Va bene puntare il dito contro il centrodestra che finge di essere unito, ma qui non c'è nemmeno la finzione. Si litiga e si sta a debita distanza, come per il Covid. Sembra un po' un remake della sfortunata campagna del Bersani 2013, partito con propositi trionfalistici e vincitore per una misera incollatura. Qui la partenza era più indietro, ma la progressione non c'è stata. Perfino l'arrivo di uno scienziato popolare del calibro di Andrea Crisanti rischia di trasformarsi in autogol. Come prima cosa, Crisanti bacchetta Roberto Speranza, ministro nel Conte 2 e ora nell'esecutivo Draghi ma prigioniero di «apparati lottizzati». Imbarazzante.

Come si fa a tenere insieme due personalità che sono in contraddizione in modo così plateale?

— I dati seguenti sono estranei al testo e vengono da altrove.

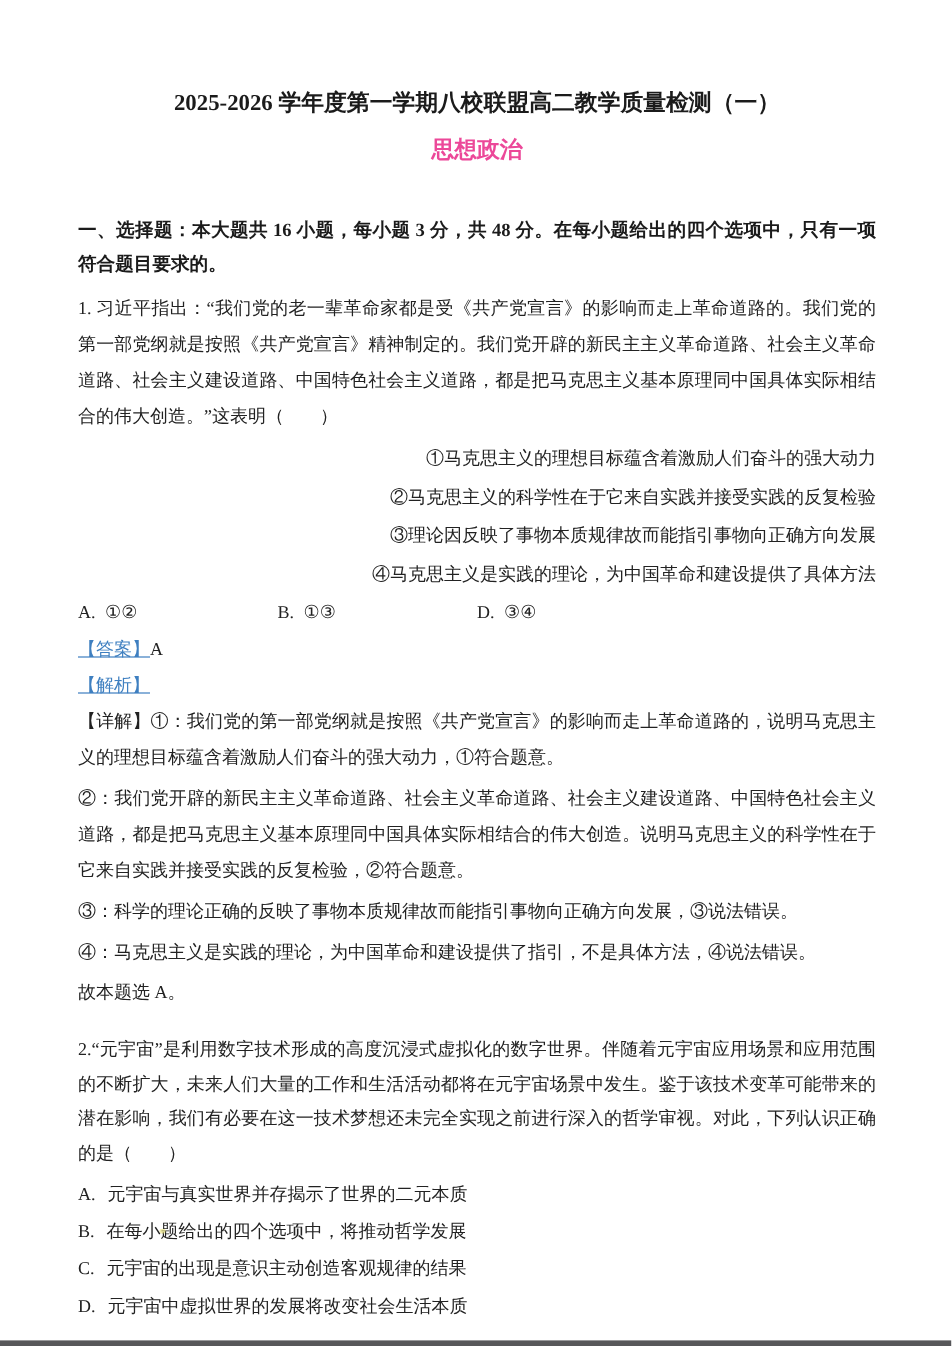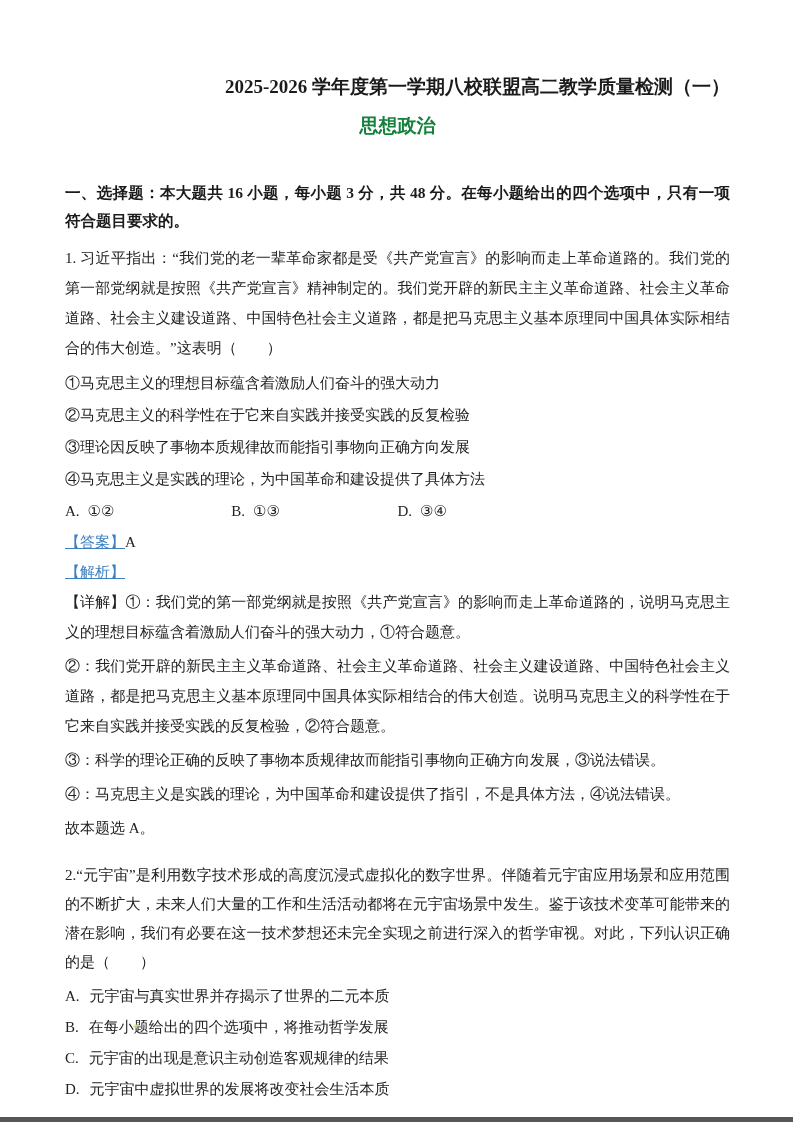--- a/index.html
+++ b/index.html
@@ -17,7 +17,7 @@
   .title{
     margin:74px 0 0 0;
     font-size:19px;line-height:26px;
-    font-weight:bold;text-align:right;
+    font-weight:bold;text-align:center;
     color:#1b1b1b;
   }
   .subtitle{

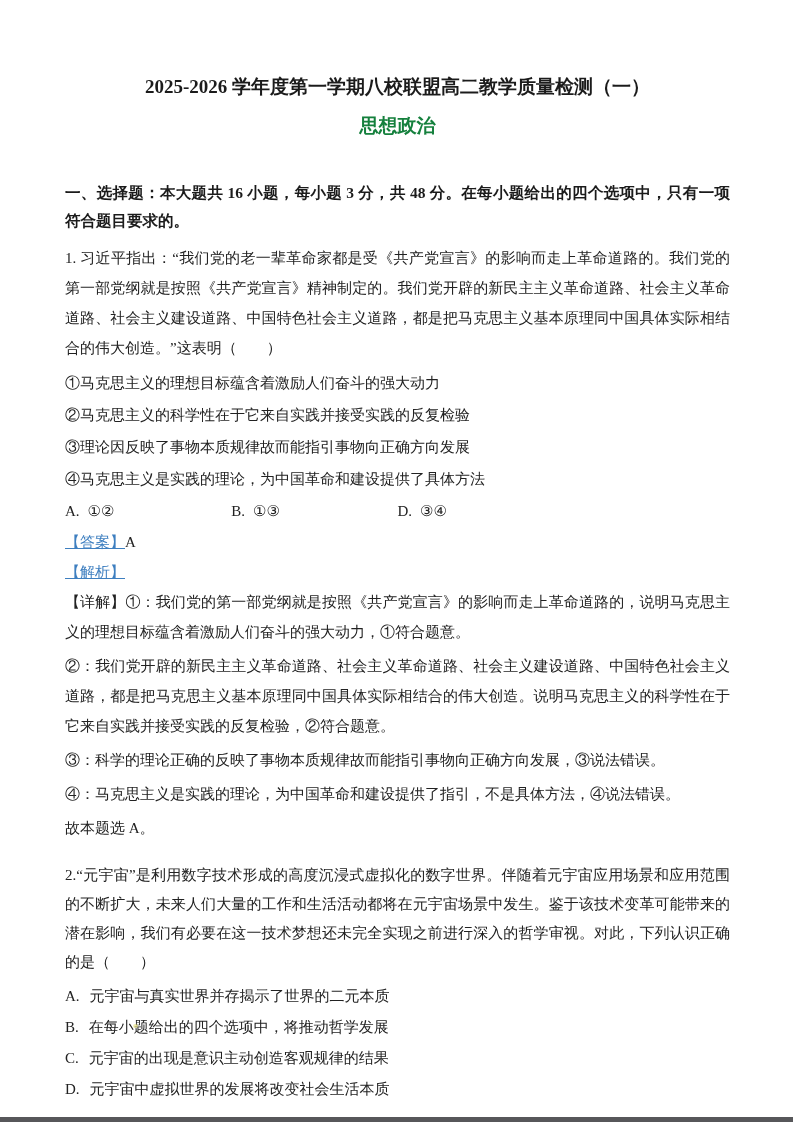--- a/index.html
+++ b/index.html
@@ -24,7 +24,7 @@
     margin:13px 0 0 0;
     font-size:19px;line-height:26px;
     font-weight:bold;text-align:center;
-    color:#15803d;
+    color:#ec4899;
   }
   .section-heading{
     margin-top:40px;

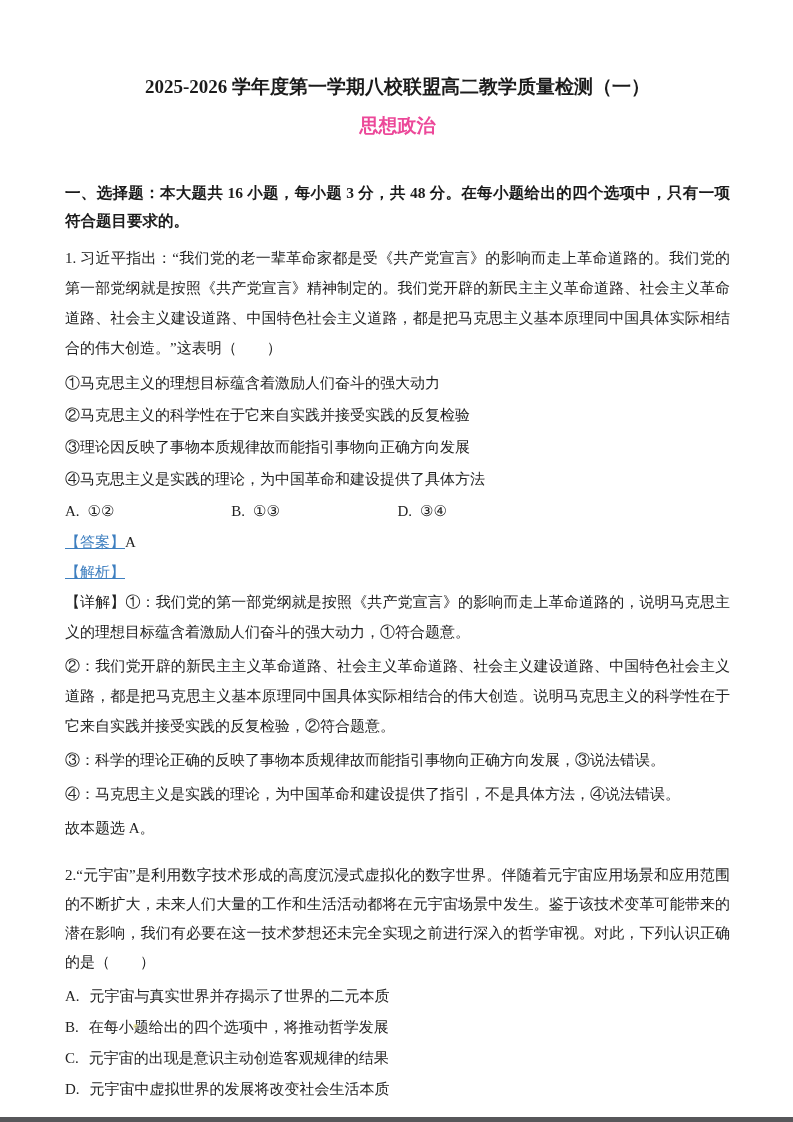--- a/index.html
+++ b/index.html
@@ -41,6 +41,7 @@
   .line{
     font-size:15px;line-height:32px;
     white-space:nowrap;
+    text-align:right;
   }
   .choices-row{
     display:flex;flex-direction:row;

Alla fine la grande armata ha perso per strada troppi pezzi e non ha scelto una strada da percorrere. Non c' è più Calenda, non c'è mai stato Renzi, per ragioni che sfuggono e che forse attengono al rancore verso gli ex, non c'è più Conte che però evoca, e con lui parte della sinistra Pd, di potersi rialleare al più presto, immaginiamo subito dopo aver perso le elezioni. Il leader con gli occhi di tigre, mutuati da Rocky, era partito con il campo largo, poi il campo si è squagliato e l'immagine è stata pietosamente archiviata senza rimpianto. C'è una compagine variegata, che va da Cottarelli agli anti Nato, e lo spartito è un continuo susseguirsi di colpi di scena. Federico Pizzarotti doveva portare in dote una lista di sindaci, ma tanto per cambiare l'accordo si è rotto e l'ex primo cittadino di Parma e transitato con Renzi.

Mancava giusto una rissa

apparentemente calcistica, ma sarà davvero così? E puntualmente arriva con il mini terremoto nel Pd romano e altre dimissioni. Si aspettano, dopo il 25 settembre, quelle del segretario. Stefano Bonaccini scalda i motori.